One of the best things that could happen to the sluggish world economy would be a world trade deal. It would not only spur trade but would improve productivity in the developed world, and give the developing countries a better shake in product areas where they might have a competitive advantage.

The major stumbling block remains agricultural subsidies, not just in the developed world but in countries such as India, which, with China, helped to torpedo agreement in the last negotiating push.

Farm subsidies are massive, both in absolute terms and in relation to the small number of farmers in the big developed countries. In Canada, there are farmers - such as those who raise cattle and grow grain - who compete internationally and win. They want subsides reduced, especially in Europe.

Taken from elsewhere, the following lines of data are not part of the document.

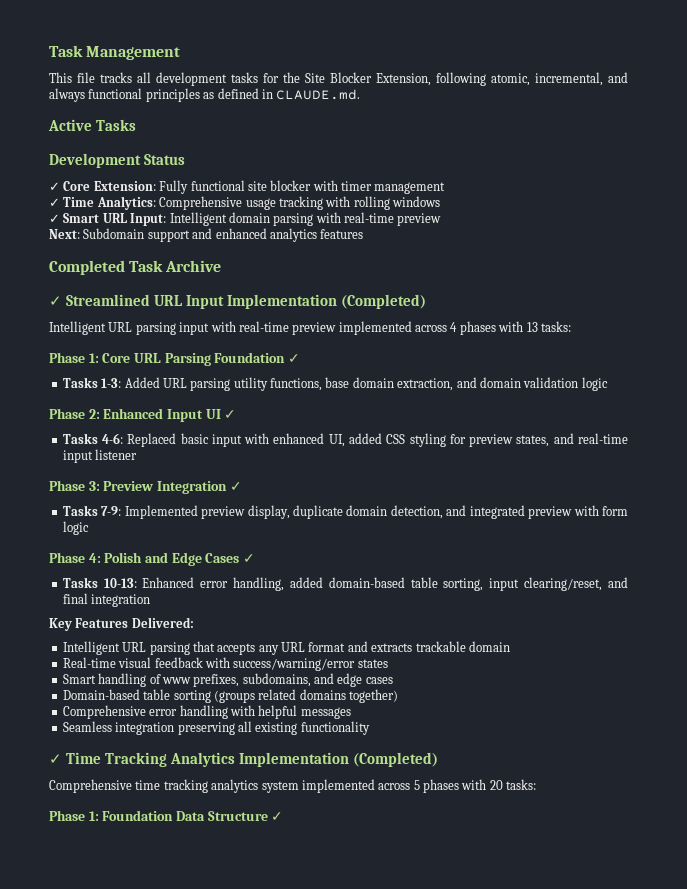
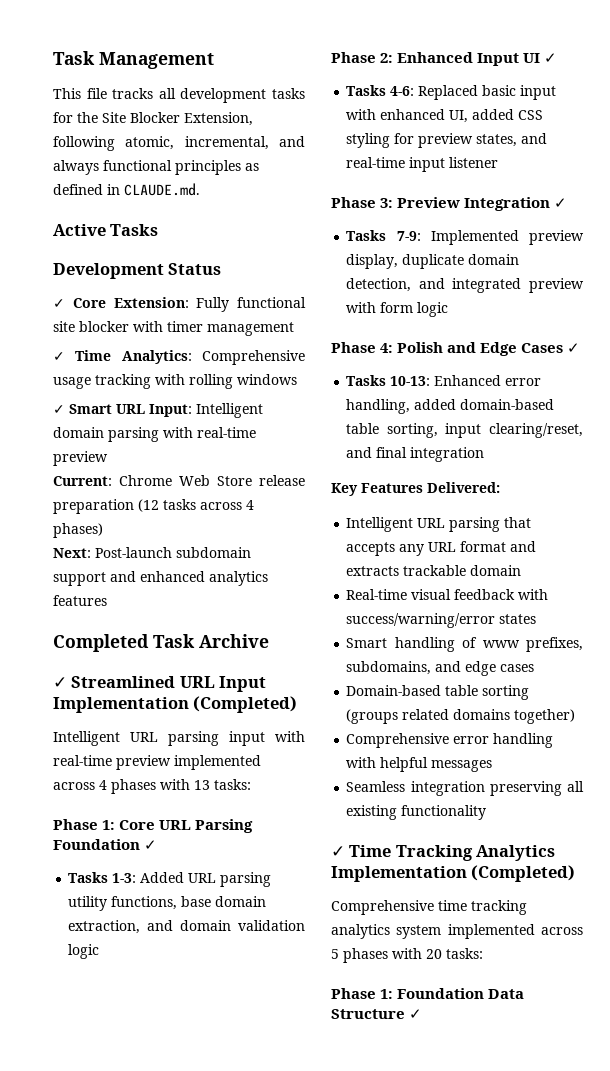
+ Current: Chrome Web Store release preparation (12 tasks across 4 phases)
- Next: Subdomain support and enhanced analytics features
+ Next: Post-launch subdomain support and enhanced analytics features

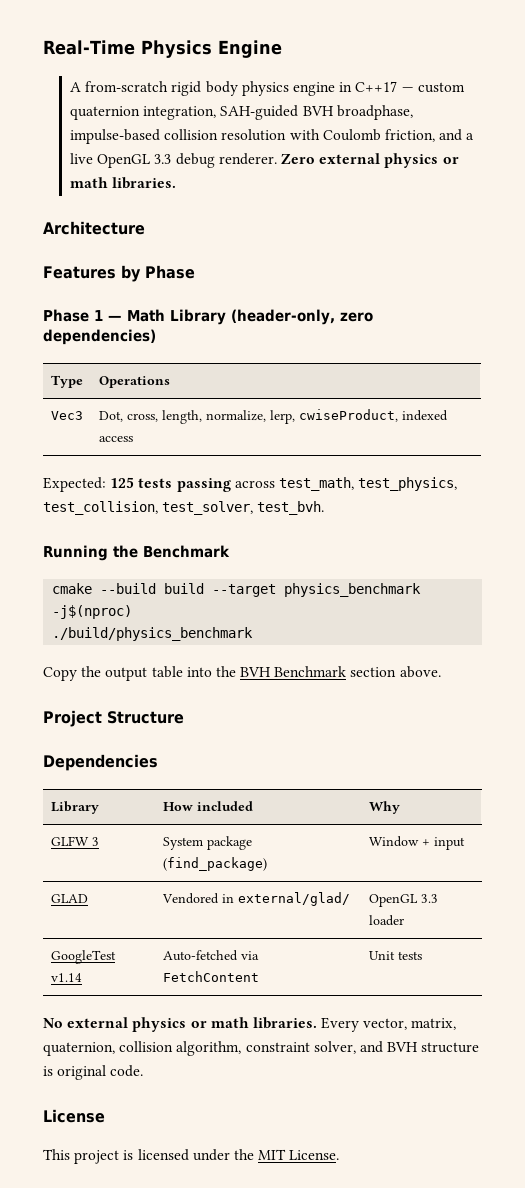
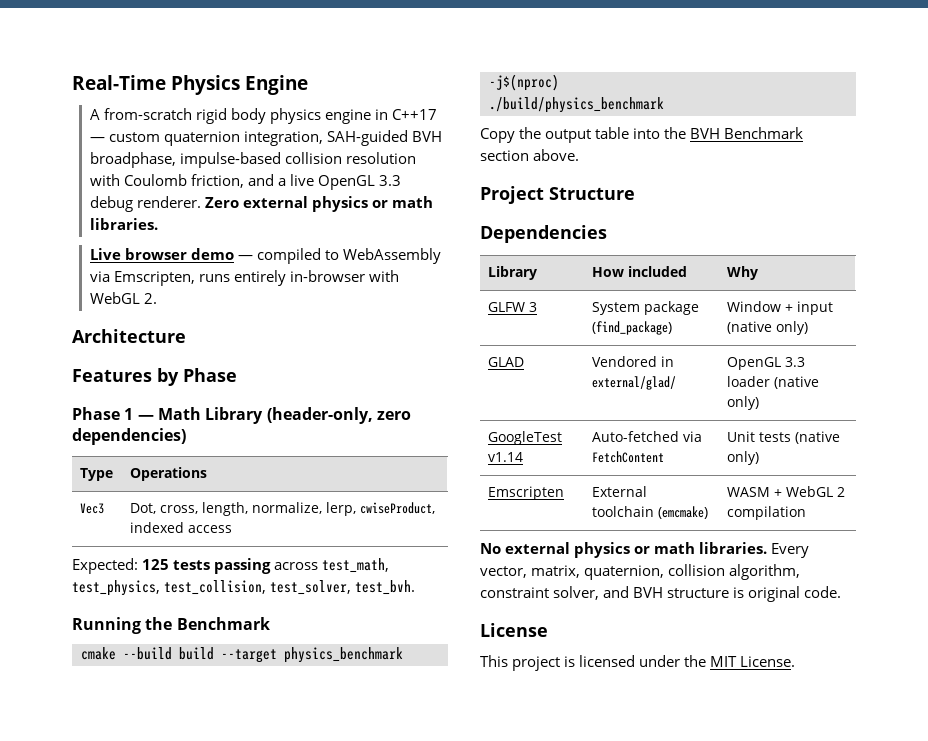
+ Live browser demo — compiled to WebAssembly via Emscripten, runs entirely in-browser with WebGL 2.
- GLFW 3 | System package (find_package) | Window + input
+ GLFW 3 | System package (find_package) | Window + input (native only)
- GLAD | Vendored in external/glad/ | OpenGL 3.3 loader
+ GLAD | Vendored in external/glad/ | OpenGL 3.3 loader (native only)
- GoogleTest v1.14 | Auto-fetched via FetchContent | Unit tests
+ GoogleTest v1.14 | Auto-fetched via FetchContent | Unit tests (native only)
+ Emscripten | External toolchain (emcmake) | WASM + WebGL 2 compilation

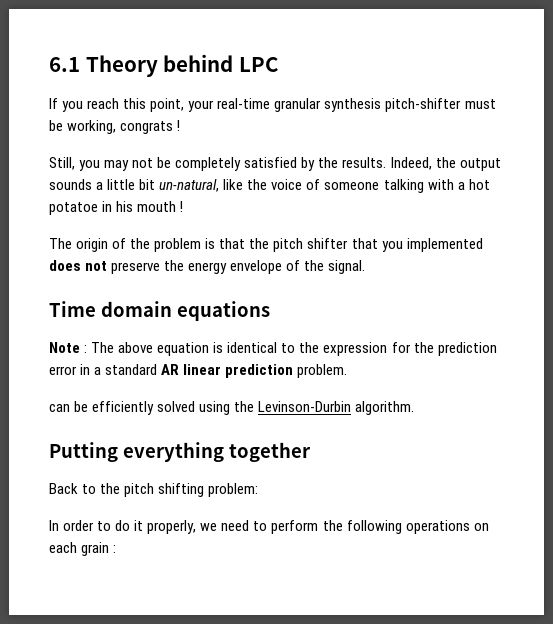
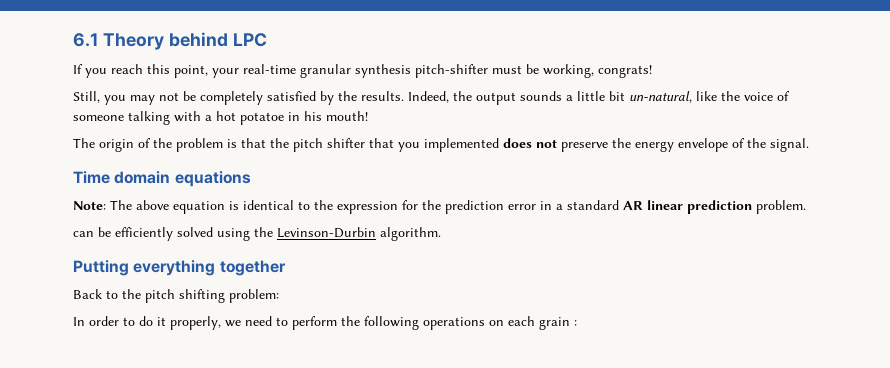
- If you reach this point, your real-time granular synthesis pitch-shifter must be working, congrats !
+ If you reach this point, your real-time granular synthesis pitch-shifter must be working, congrats!
- Indeed, the output sounds a little bit un-natural, like the voice of someone talking with a hot potatoe in his mouth !
+ Indeed, the output sounds a little bit un-natural, like the voice of someone talking with a hot potatoe in his mouth!
- Note : The above equation is identical to the expression for the prediction error in a standard AR linear prediction problem.
+ Note: The above equation is identical to the expression for the prediction error in a standard AR linear prediction problem.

... the Canadian position is being mocked by experts at home and abroad

But then there are the supply-managed farmers who hold in thrall Canadian politicians of every stripe. How much in thrall? Before the last WTO sessions, the House of Commons voted unanimously to instruct negotiators not to yield an inch so as to maintain the stratospheric tariff rates that protect dairy products, poultry and eggs.

It's a racket that hurts Canadian consumers, especially low-income ones for whom food takes up a large share of total family income, and processors. But the merest hint of a lessening of the tariffs brings the supply-management lobby swarming over Ottawa, and to the international negotiating sessions, holding Canadian negotiators' feet to the fire.

As a result, Canada huddles in a corner with the agricultural protectionists such as South Korea, Japan, France and a few others, determined to scuttle progress. It's the same defensive posture that hurts Canada's efforts to negotiate bilateral free-trade deals that would generally be so helpful to a country with a small internal market that is so dependent on foreign trade.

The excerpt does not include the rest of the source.